久正人『カムヤライド』第6巻 激走超絶バイク! そしてそれぞれに動き出すものたち

 日本最古の変身ヒーロー譚もいよいよ佳境――ヤマトでの死闘の傷も癒えぬまま強敵に挑むカムヤライドは、新たな力を手に入れることになります。その一方で、天津神が、ヤマトの使者が、そしてヤマトタケルがそれぞれの思惑を秘めて動き出し、封じられた過去に近づいていくことに……

 ヤマトでの天津神との死闘で深手を負った末、オシロワケ大王に追手をかけられ、辛くも逃れたモンコ。その先で命の恩人であり「師匠」であるノツチと再会したことにより、謎めいた彼の過去の一端がが明かされることになります。
 しかしそこに急襲したのは国津神・晩蜩神(ヒュグラ)――鈍重な幼生から、空を自在に舞う成体に羽化した晩蜩神にノツチを拐われたモンコですが、いまだ傷の癒えぬ中、超音速で飛行する強敵には及ぶべくもありません。

 しかしそこで己の原点を思い出したモンコは、土とノツチの燃える粉の材料から新たな己の力を生み出します。二輪で爆走する乗機を……

 というわけで、ここまでやるか! ここまでやったか! というしかない超絶バイクの登場。この巻の表紙を飾るのがそれですが――もうこのとんでもない存在が、しかし違和感なくそして何よりも文句なしに格好良いのは、もちろんこの作者だからとしかいいようがありません。
 四連続見開きでその速さを見せた上で、圧倒的だった晩蜩神をものともしない力で粉砕するこの戦闘シーンは、全編EDテーマがかかっているような状態の盛り上がり、いきなりクライマックスであります。


 そして冒頭のこの一大バトルの後は、モンコサイドを離れ、この物語に関わるその他の者たちの動向が語られることになります。

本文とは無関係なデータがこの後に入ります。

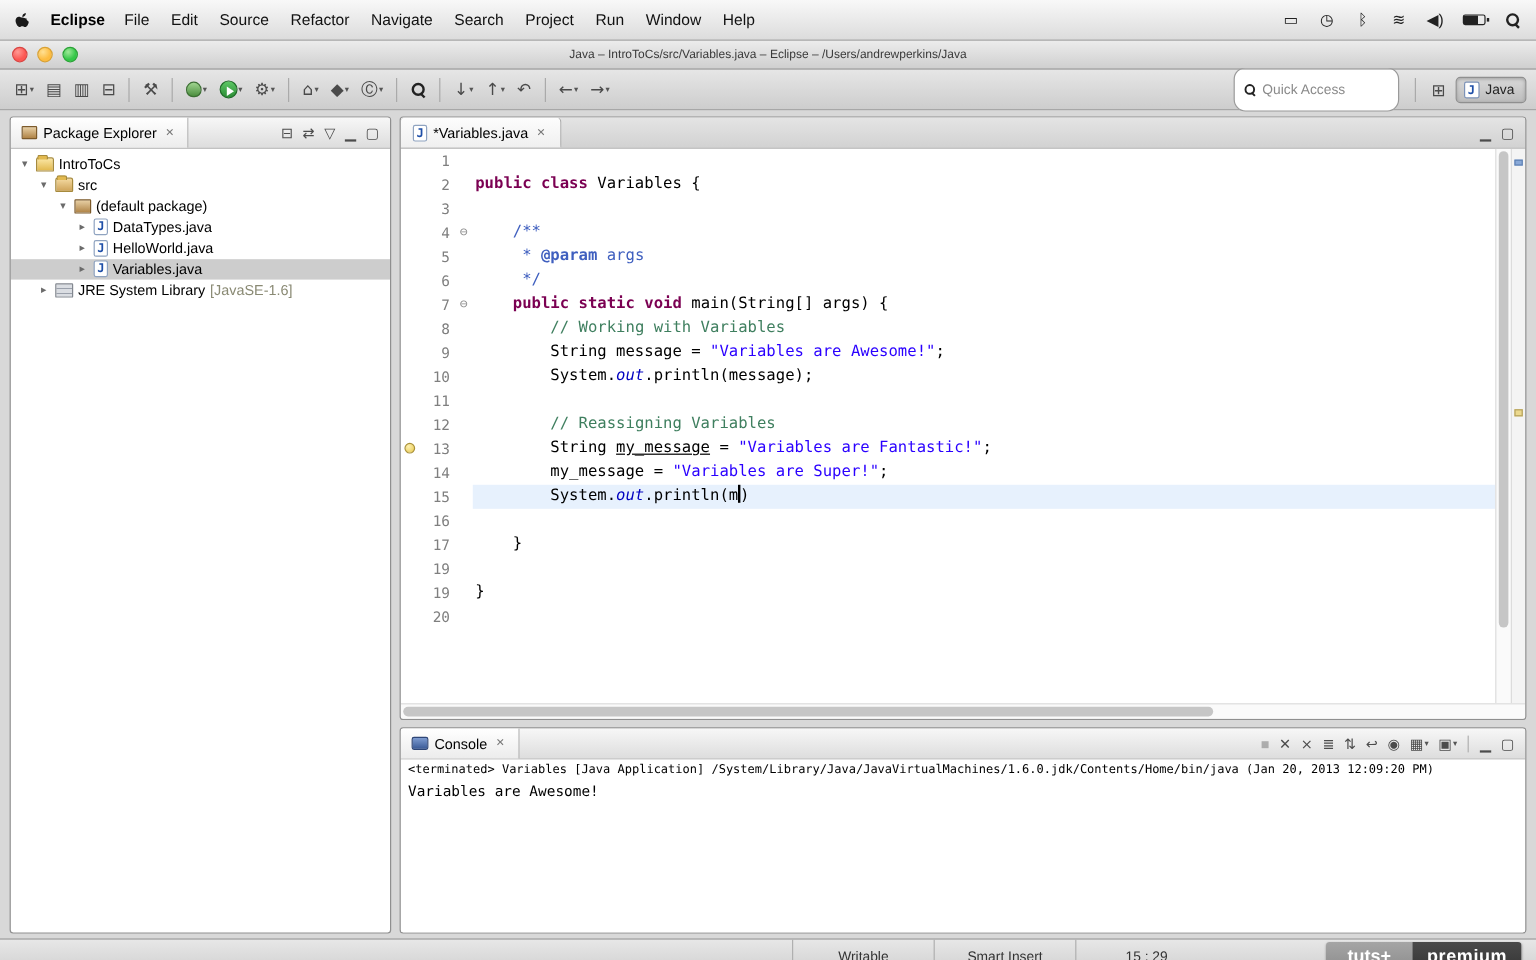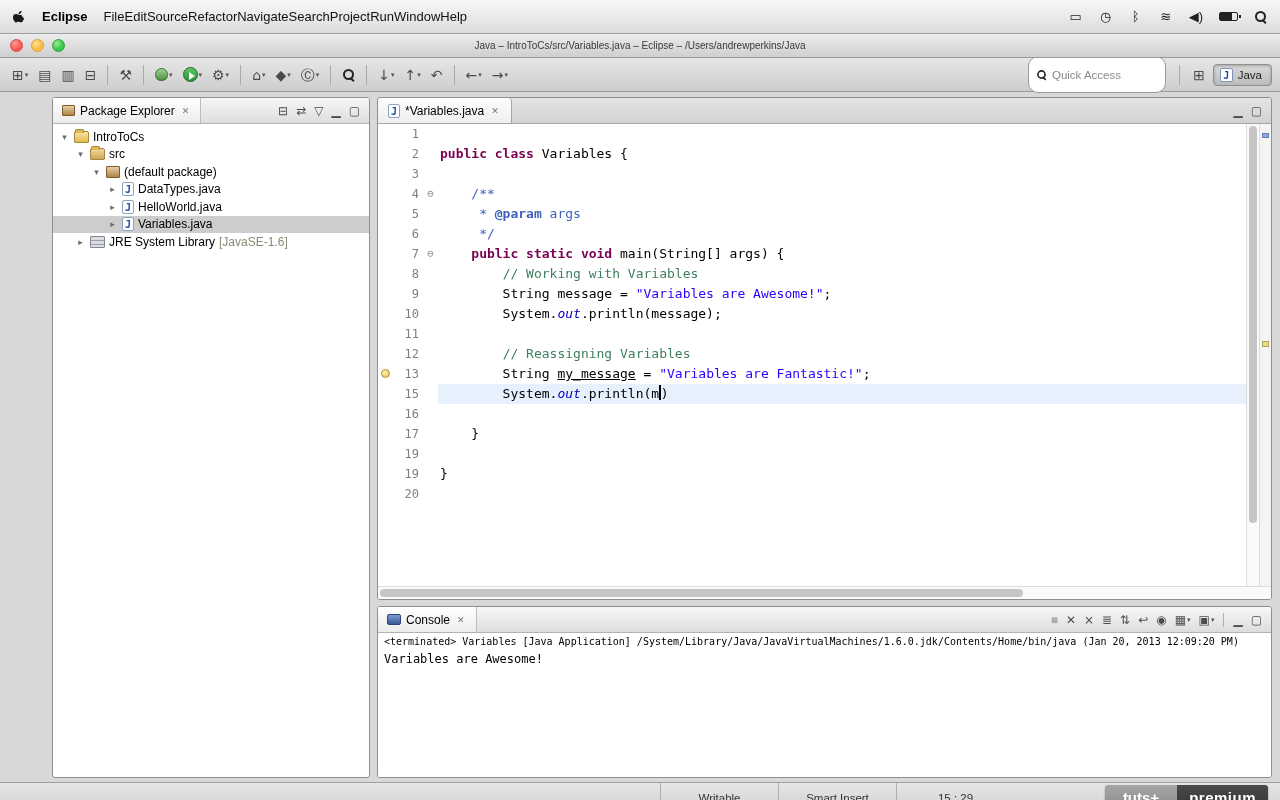--- a/index.html
+++ b/index.html
@@ -62,21 +62,21 @@
   .view-header { height:26px; flex:0 0 26px; display:flex; align-items:center; background:linear-gradient(#f7f7f7,#dddddd); border-bottom:1px solid #b3b3b3; }
   .view-tab { display:flex; align-items:center; gap:5px; height:100%; padding:0 9px; background:linear-gradient(#ffffff,#ececec); border-right:1px solid #bcbcbc; font-size:12px; }
   .close-x { font-size:9px; color:#777; padding:1px 2px; }
   .view-tools { margin-left:auto; display:flex; align-items:center; gap:2px; padding-right:6px; }
   .hd-btn { display:inline-flex; align-items:center; gap:1px; border:0; background:transparent; padding:1px 3px; }
   .hd-btn.disabled { opacity:.38; }
   .hd-glyph { font-size:12px; color:#4c4c4c; line-height:1; }
   .hd-sep { width:1px; height:14px; background:#b0b0b0; margin:0 4px; }
 
   
-  .explorer { width:318px; flex:0 0 318px;margin-left:44px; }
+  .explorer { width:318px; flex:0 0 318px; }
   .tree { padding-top:4px; overflow:hidden; flex:1; }
   .tree-row { display:flex; align-items:center; gap:4px; height:17.5px; white-space:nowrap; font-size:12px; }
   .tree-row.selected { background:#cdcdcd; }
   .tree-arrow { width:11px; font-size:9px; color:#6b6b6b; text-align:center; flex:0 0 11px; }
   .tree-icon { flex:0 0 auto; }
   .icon-project,.icon-srcfolder { width:15px; height:12px; background:linear-gradient(#fbe7a6,#e2b94f); border:1px solid #a68a3d; border-radius:2px 2px 1px 1px; position:relative; }
   .icon-project::before,.icon-srcfolder::before { content:""; position:absolute; left:0; top:-3px; width:7px; height:3px; background:#e2b94f; border:1px solid #a68a3d; border-bottom:0; border-radius:2px 2px 0 0; }
   .icon-srcfolder { background:linear-gradient(#f3d9a0,#cfa45a); }
   .icon-package { width:14px; height:12px; background:linear-gradient(#e7cfa4,#b08447); border:1px solid #7c5a2a; border-radius:1px; }
   .icon-jfile { width:12px; height:14px; background:#fff; border:1px solid #8fa3c0; border-radius:2px; color:#1f4fa8; font:bold 10px/13px "DejaVu Sans Mono",monospace; text-align:center; }
@@ -135,21 +135,21 @@
 </head>
 <body>
 
 <div class="menubar">
   <span class="apple">
     <svg viewBox="0 0 16 17">
         <path d="M11.6 0.8c-0.9 0.1-2 0.7-2.6 1.5-0.5 0.7-1 1.7-0.8 2.7 1 0.1 2.1-0.6 2.7-1.4 0.6-0.8 1-1.8 0.7-2.8zM8.3 5.6C7 5.6 5.7 4.8 4.6 4.8 3 4.8 1.2 6.1 1.2 8.7c0 3.1 2.2 6.5 3.9 6.5 0.9 0 1.7-0.8 3-0.8 1.3 0 1.9 0.8 3 0.8 1.7 0 3.6-3.2 3.6-5.4-1.8-0.9-2.4-2.2-2.4-3.4-1 0.4-2.5-0.8-4-0.8z"></path>
       </svg>
   </span>
   <span class="appname">Eclipse</span>
-  <span style="display:flex;">
+  <span style="display:flex;gap:18px;">
       <span class="menu-item">File</span>
       <span class="menu-item">Edit</span>
       <span class="menu-item">Source</span>
       <span class="menu-item">Refactor</span>
       <span class="menu-item">Navigate</span>
       <span class="menu-item">Search</span>
       <span class="menu-item">Project</span>
       <span class="menu-item">Run</span>
       <span class="menu-item">Window</span>
       <span class="menu-item">Help</span>
@@ -352,20 +352,21 @@
             <div class="code-row"><span class="anno"></span><span class="lnum">4</span><span class="fold">⊖</span><span class="ltext"><span class="tk-pl">    </span><span class="tk-doc">/**</span></span></div>
             <div class="code-row"><span class="anno"></span><span class="lnum">5</span><span class="fold"></span><span class="ltext"><span class="tk-pl">     </span><span class="tk-doc">* </span><span class="tk-doctag">@param</span><span class="tk-doc"> args</span></span></div>
             <div class="code-row"><span class="anno"></span><span class="lnum">6</span><span class="fold"></span><span class="ltext"><span class="tk-pl">     </span><span class="tk-doc">*/</span></span></div>
             <div class="code-row"><span class="anno"></span><span class="lnum">7</span><span class="fold">⊖</span><span class="ltext"><span class="tk-pl">    </span><span class="tk-kw">public static void</span><span class="tk-pl"> main(String[] args) {</span></span></div>
             <div class="code-row"><span class="anno"></span><span class="lnum">8</span><span class="fold"></span><span class="ltext"><span class="tk-pl">        </span><span class="tk-com">// Working with Variables</span></span></div>
             <div class="code-row"><span class="anno"></span><span class="lnum">9</span><span class="fold"></span><span class="ltext"><span class="tk-pl">        String message = </span><span class="tk-str">"Variables are Awesome!"</span><span class="tk-pl">;</span></span></div>
             <div class="code-row"><span class="anno"></span><span class="lnum">10</span><span class="fold"></span><span class="ltext"><span class="tk-pl">        System.</span><span class="tk-fld">out</span><span class="tk-pl">.println(message);</span></span></div>
             <div class="code-row"><span class="anno"></span><span class="lnum">11</span><span class="fold"></span><span class="ltext"></span></div>
             <div class="code-row"><span class="anno"></span><span class="lnum">12</span><span class="fold"></span><span class="ltext"><span class="tk-pl">        </span><span class="tk-com">// Reassigning Variables</span></span></div>
             <div class="code-row"><span class="anno"><span class="bulb"></span></span><span class="lnum">13</span><span class="fold"></span><span class="ltext"><span class="tk-pl">        String </span><span class="tk-pl tk-u">my_message</span><span class="tk-pl"> = </span><span class="tk-str">"Variables are Fantastic!"</span><span class="tk-pl">;</span></span></div>
+            <div class="code-row"><span class="anno"></span><span class="lnum">14</span><span class="fold"></span><span class="ltext"><span class="tk-pl">        my_message = </span><span class="tk-str">"Variables are Super!"</span><span class="tk-pl">;</span></span></div>
             <div class="code-row current"><span class="anno"></span><span class="lnum">15</span><span class="fold"></span><span class="ltext"><span class="tk-pl">        System.</span><span class="tk-fld">out</span><span class="tk-pl">.println(m</span><span class="caret"></span><span class="tk-pl">)</span></span></div>
             <div class="code-row"><span class="anno"></span><span class="lnum">16</span><span class="fold"></span><span class="ltext"></span></div>
             <div class="code-row"><span class="anno"></span><span class="lnum">17</span><span class="fold"></span><span class="ltext"><span class="tk-pl">    }</span></span></div>
             <div class="code-row"><span class="anno"></span><span class="lnum">19</span><span class="fold"></span><span class="ltext"></span></div>
             <div class="code-row"><span class="anno"></span><span class="lnum">19</span><span class="fold"></span><span class="ltext"><span class="tk-pl">}</span></span></div>
             <div class="code-row"><span class="anno"></span><span class="lnum">20</span><span class="fold"></span><span class="ltext"></span></div>
           </div>
         <div class="editor-vscroll">
             <div class="vthumb"></div>
           </div>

 ヤマトに多大な被害を与え、モンコとオトタチバナに深手を負わせつつも、自分たちも痛み分けに近い形で撤退することとなった天津神・イシコリドメとコヤネ。
 イシコリドメは、草薙剣を手に変身したヤマトタケルに圧倒されたことを恥じて過激な山籠りを始め、一方、コヤネは死闘を繰り広げたカムヤライドの正体とも知らず、一目惚れしたモンコを求めて旅に出て――と、ある意味マイペース極まりない行動ですが、それだけにこの先、再びモンコたちと対峙した時に何が起きるか、予想もできません。
(その一方で、イシコリドメに敗れて意識を失っていたオトタチバナもようやく復活――こちらも今後の動向が気になります)

 そして、オシロワケ大王の腹心と思しき、何とも印象的な面構えの男・タケゥチは、モンコの――いや、その前身と思しきノミの宿禰の動向を追い、単身各地を巡ることになります。
 かつて大王の命により何か――今にして考えればカムヤライドのプロトタイプ――の開発に当たったものの、暴走した末に捕らえられ、死を命じられた宿禰。彼と瓜二つの顔を持ち、そして形は違えどやはり人知を超えた特異な姿に変じて力を振るうモンコとの関係は、果たして……

 前巻で、ノツチを通じて過去――記憶を失って科野で目覚めてから、九州に現れるまでのそれはほぼ語られたモンコ。しかし彼と同一人物であろう宿禰の過去は、未だ謎に包まれたままであります。
 ここでは、その謎の過去を埋める数ピース――入牢していた時の、処刑される時の、そしてその後の、宿禰の足取りが、タケゥチの調査の形で語られることになります。もちろんそれは、第三者たちの目を通じたものに留まるために、あくまでも数ピースに過ぎませんが――しかしそこで語られる宿禰にまつわるエピソードの禍々しさは、否が応でもこちらの心をかき乱してくれます。

 ある意味、冒頭のバトルと並び、この巻のハイライトというべき内容かもしれません。


 そしてもう一人――父たるオシロワケと対峙して、モンコを弁護し、そして逆にオシロワケの行動の中の謎を指摘してみせたヤマトタケル。彼はその父の命により、ある真実を知るために、伊勢に向かうことになります。
 敬愛する兄・オウスとただ二人、仲睦まじく旅した末に、伊勢に到着した彼を待つのは、父の妹であるヤマトヒメ。彼女がヤマトタケルに見せたものとは、あまりにも意外なモノで……

 と、ここまではこの巻の収録分ですが、ここから先、ヤマトタケルが知る真実は現時点では掲載誌でもまだ語られる途中ではあります。しかしこれまでの段階でも、そこで描かれるのは、恐るべきという表現も生ぬるい、地獄のような真実の連続でした。
 果たしてその先に何が待ち受けるのか――ある意味、ここからが物語の核心というべき事実が、次巻では語られることとなります。